Striking Back Against the IPAB Power Grab
One of the key criticisms of the Independent Payment Advisory Board (IPAB) is that it encroaches upon congressional powers. The IPAB provisions in the Patient Protection and Affordable Care Act (PPACA) state that the 15-member panel’s Medicare spending cut recommendations must take effect unless Congress approves an alternative that achieves at least the same level of savings. The law also dictates that the IPAB recommendations will be placed on the congressional fast track with limited debate.
Today, Congress, or at least the House of Representatives, decided to reclaim its traditional prerogatives.
The rules for the newly-sworn-in 113th Congress include language that essentially declares that the House, not a board of political appointees, will decide how Medicare spending decisions will be made. The rules state that the House will not be bound by PPACA requirements that IPAB recommendations cannot be changed or repealed, or that debate must be limited. In fact, the House, according to The Hill’s Healthwatch blog, would appear to be signaling that it won’t be compelled to bring the IPAB recommendations up for a vote at all.

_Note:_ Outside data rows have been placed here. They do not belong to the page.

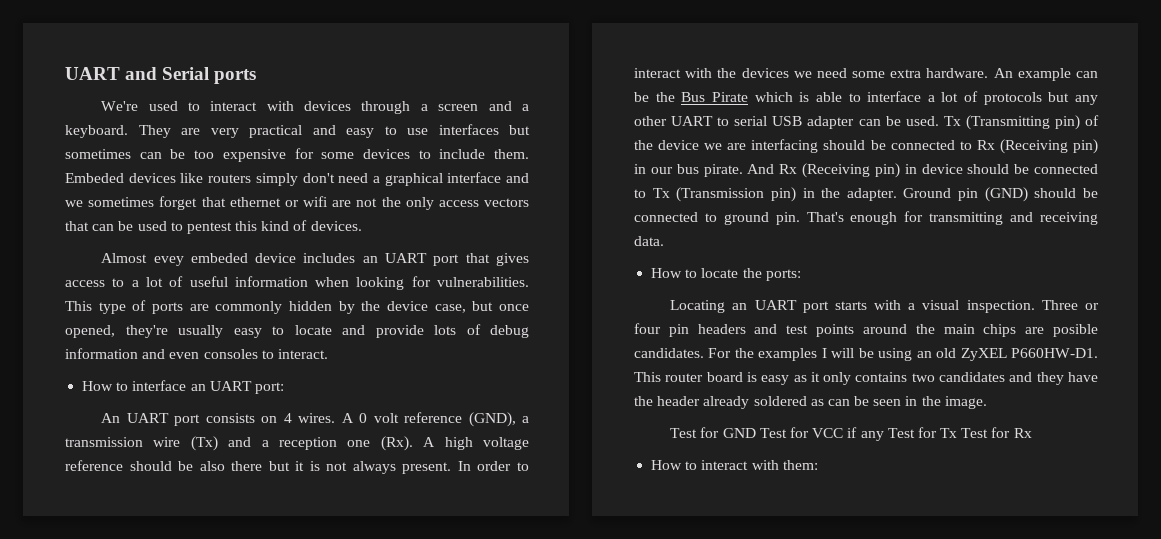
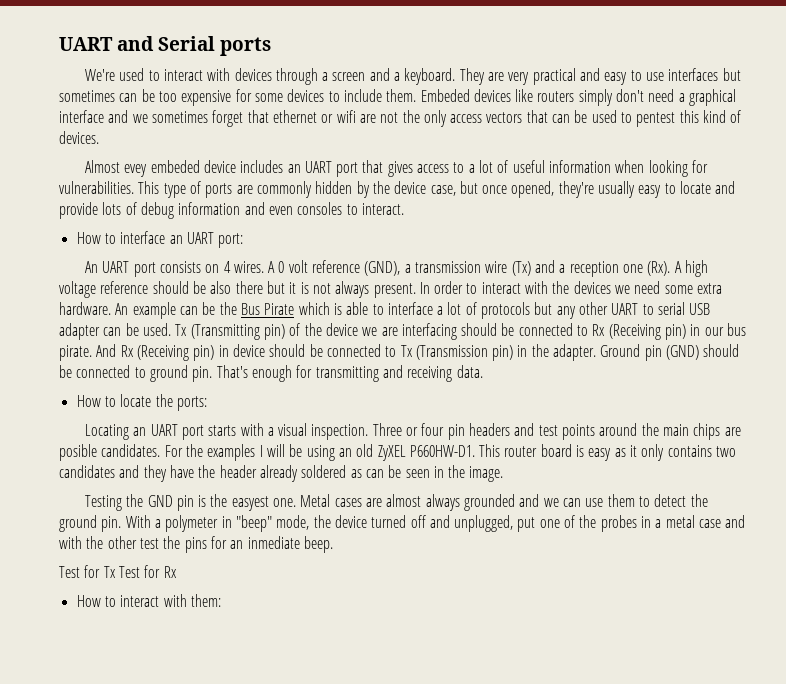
- Test for GND Test for VCC if any Test for Tx Test for Rx
+ Testing the GND pin is the easyest one. Metal cases are almost always grounded and we can use them to detect the ground pin. With a polymeter in "beep" mode, the device turned off and unplugged, put one of the probes in a metal case and with the other test the pins for an inmediate beep.
+ Test for Tx Test for Rx

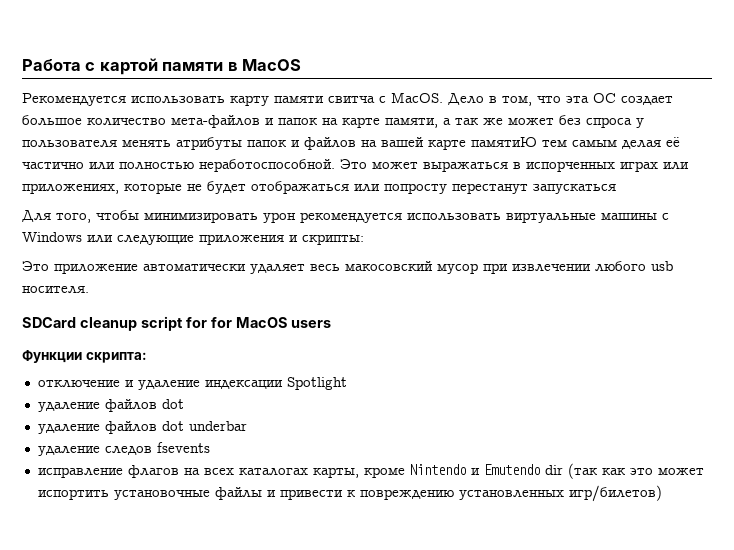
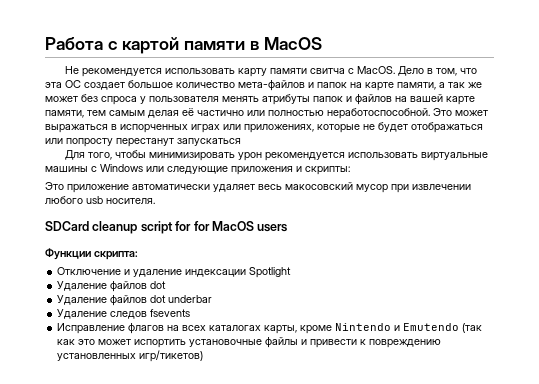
- Рекомендуется использовать карту памяти свитча с MacOS.
+ Не рекомендуется использовать карту памяти свитча с MacOS.
- Дело в том, что эта ОС создает большое количество мета-файлов и папок на карте памяти, а так же может без спроса у пользователя менять атрибуты папок и файлов на вашей карте памятиЮ тем самым делая её частично или полностью неработоспособной.
+ Дело в том, что эта ОС создает большое количество мета-файлов и папок на карте памяти, а так же может без спроса у пользователя менять атрибуты папок и файлов на вашей карте памяти, тем самым делая её частично или полностью неработоспособной.
- отключение и удаление индексации Spotlight
- удаление файлов dot
+ Отключение и удаление индексации Spotlight
+ Удаление файлов dot
- удаление файлов dot underbar
+ Удаление файлов dot underbar
- удаление следов fsevents
+ Удаление следов fsevents
- исправление флагов на всех каталогах карты, кроме Nintendo и Emutendo dir (так как это может испортить установочные файлы и привести к повреждению установленных игр/билетов)
+ Исправление флагов на всех каталогах карты, кроме Nintendo и Emutendo (так как это может испортить установочные файлы и привести к повреждению установленных игр/тикетов)

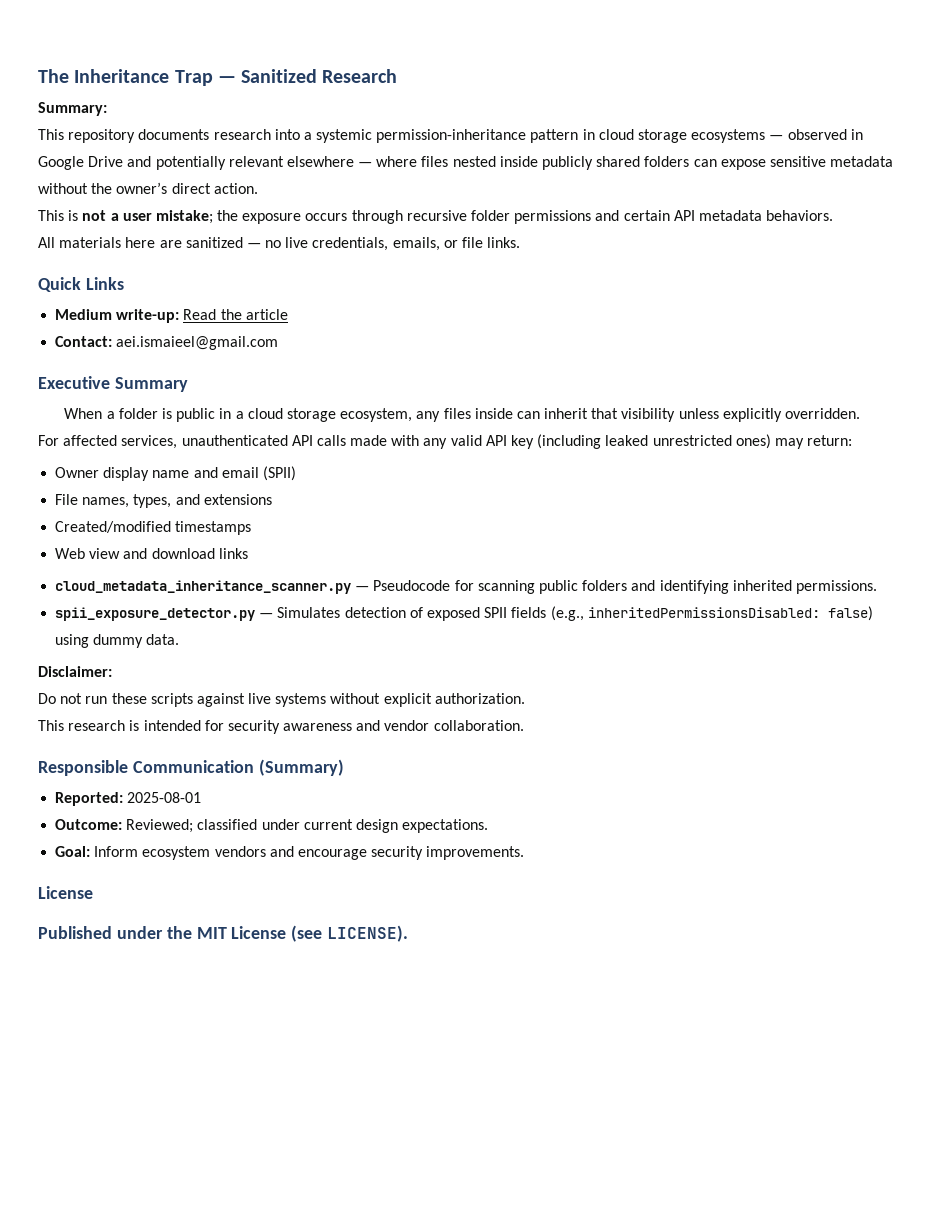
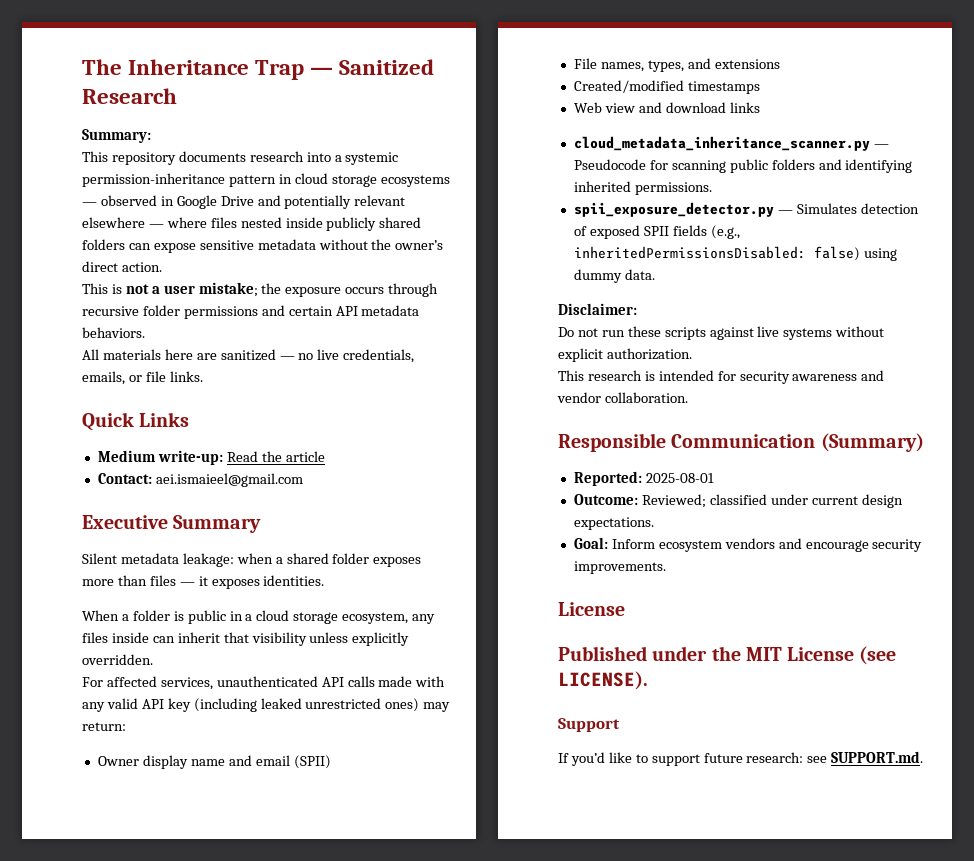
+ Silent metadata leakage: when a shared folder exposes more than files — it exposes identities.
+ Support
+ If you’d like to support future research: see SUPPORT.md.

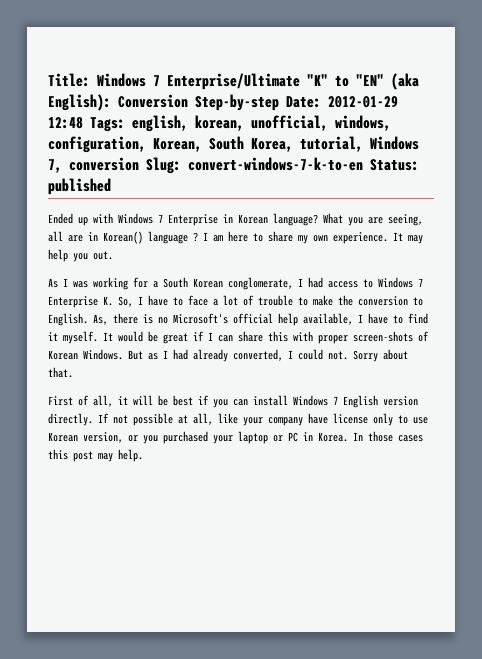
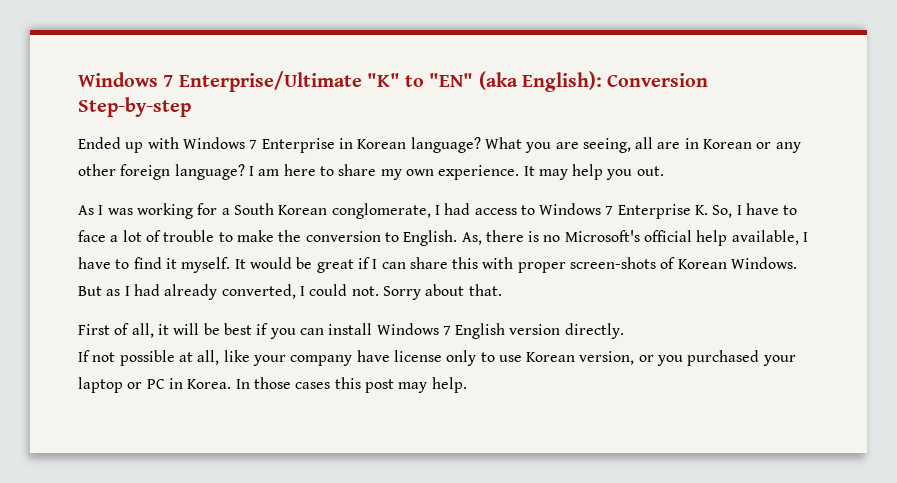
- Title: Windows 7 Enterprise/Ultimate "K" to "EN" (aka English): Conversion Step-by-step Date: 2012-01-29 12:48 Tags: english, korean, unofficial, windows, configuration, Korean, South Korea, tutorial, Windows 7, conversion Slug: convert-windows-7-k-to-en Status: published
+ Windows 7 Enterprise/Ultimate "K" to "EN" (aka English): Conversion Step-by-step
- What you are seeing, all are in Korean() language ?
+ What you are seeing, all are in Korean or any other foreign language?
- First of all, it will be best if you can install Windows 7 English version directly. If not possible at all, like your company have license only to use Korean version, or you purchased your laptop or PC in Korea.
+ First of all, it will be best if you can install Windows 7 English version directly.
+ If not possible at all, like your company have license only to use Korean version, or you purchased your laptop or PC in Korea.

Of course, the preferable policy alternative is to pass legislation to repeal the ill-conceived IPAB concept altogether. As we’ve discussed in this space previously, the IPAB structure will almost certainly lead to arbitrary Medicare cuts that are intended to hit numerical targets instead of improving the value of healthcare. Yes, Medicare can and must be made more cost-effective. Simply chopping away dollars, and likely reducing healthcare access and undermining quality improvements in the process, is not the way to do it.
But until Congress acts to do away with IPAB, the House’s new rules represent welcome preventive medicine.